Exercise instructions:
Copy every line of the data that includes the string "legend".

Input data:
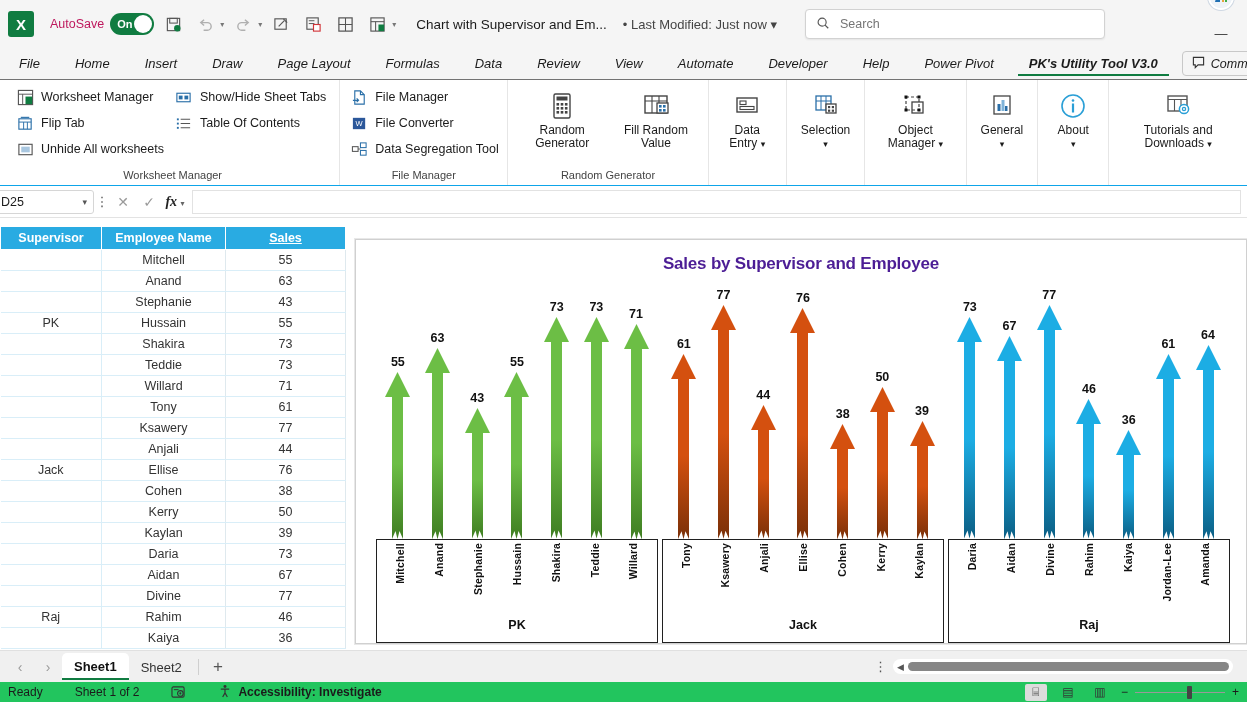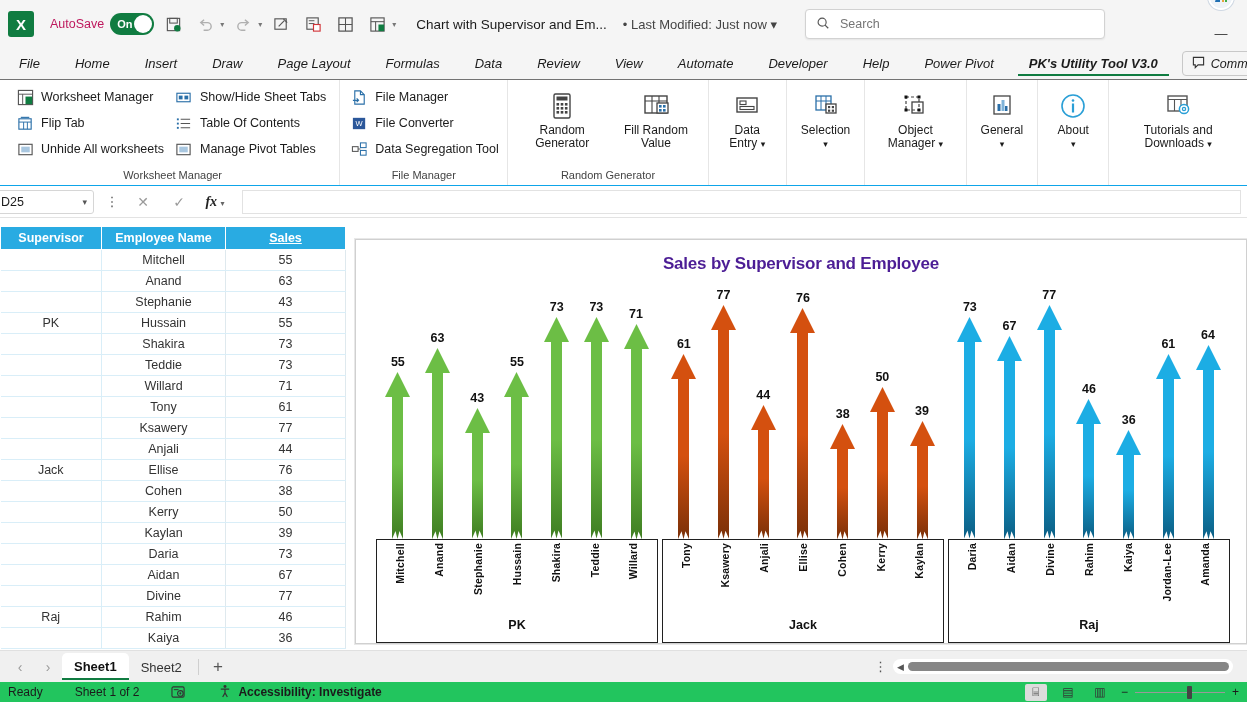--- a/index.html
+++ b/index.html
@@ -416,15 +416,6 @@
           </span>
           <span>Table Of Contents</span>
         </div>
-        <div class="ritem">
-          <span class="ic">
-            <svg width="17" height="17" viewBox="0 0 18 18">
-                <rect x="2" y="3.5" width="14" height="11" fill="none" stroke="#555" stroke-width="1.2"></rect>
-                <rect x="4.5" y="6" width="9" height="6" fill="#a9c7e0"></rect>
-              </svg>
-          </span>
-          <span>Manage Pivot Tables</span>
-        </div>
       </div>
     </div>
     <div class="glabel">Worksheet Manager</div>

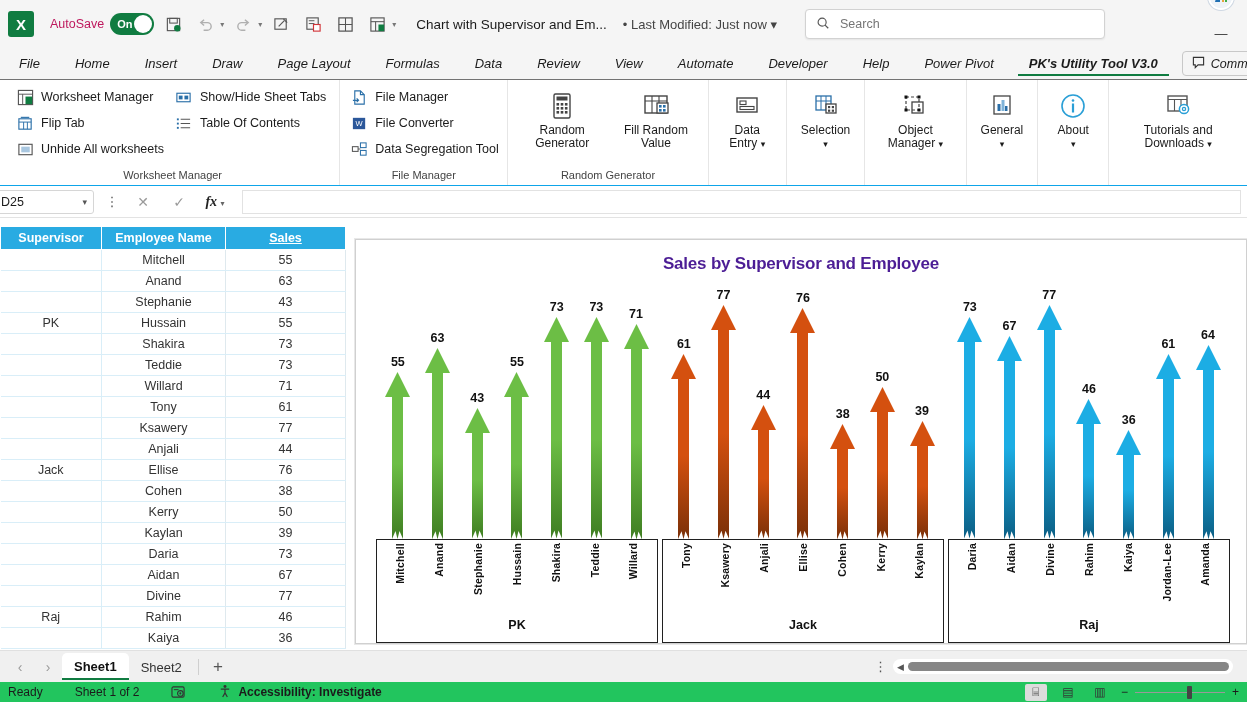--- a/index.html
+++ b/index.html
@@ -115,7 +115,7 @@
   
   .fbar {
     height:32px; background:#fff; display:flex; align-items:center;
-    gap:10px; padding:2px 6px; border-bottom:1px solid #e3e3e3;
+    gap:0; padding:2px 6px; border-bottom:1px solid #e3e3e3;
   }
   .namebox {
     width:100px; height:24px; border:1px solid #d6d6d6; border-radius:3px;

==

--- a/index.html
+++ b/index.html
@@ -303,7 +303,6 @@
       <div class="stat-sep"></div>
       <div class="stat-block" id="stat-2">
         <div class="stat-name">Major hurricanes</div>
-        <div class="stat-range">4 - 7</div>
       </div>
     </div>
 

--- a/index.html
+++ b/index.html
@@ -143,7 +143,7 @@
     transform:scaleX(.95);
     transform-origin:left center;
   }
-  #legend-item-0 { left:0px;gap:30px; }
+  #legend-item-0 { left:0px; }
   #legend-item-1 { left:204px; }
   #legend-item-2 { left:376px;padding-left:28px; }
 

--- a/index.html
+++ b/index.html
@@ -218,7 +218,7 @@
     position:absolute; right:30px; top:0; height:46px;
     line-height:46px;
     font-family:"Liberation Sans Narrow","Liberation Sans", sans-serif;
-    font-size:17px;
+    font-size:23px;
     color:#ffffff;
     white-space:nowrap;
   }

Answer space:
-  #legend-item-0 { left:0px;gap:30px; }
+  #legend-item-0 { left:0px; }
   #legend-item-1 { left:204px; }
   #legend-item-2 { left:376px;padding-left:28px; }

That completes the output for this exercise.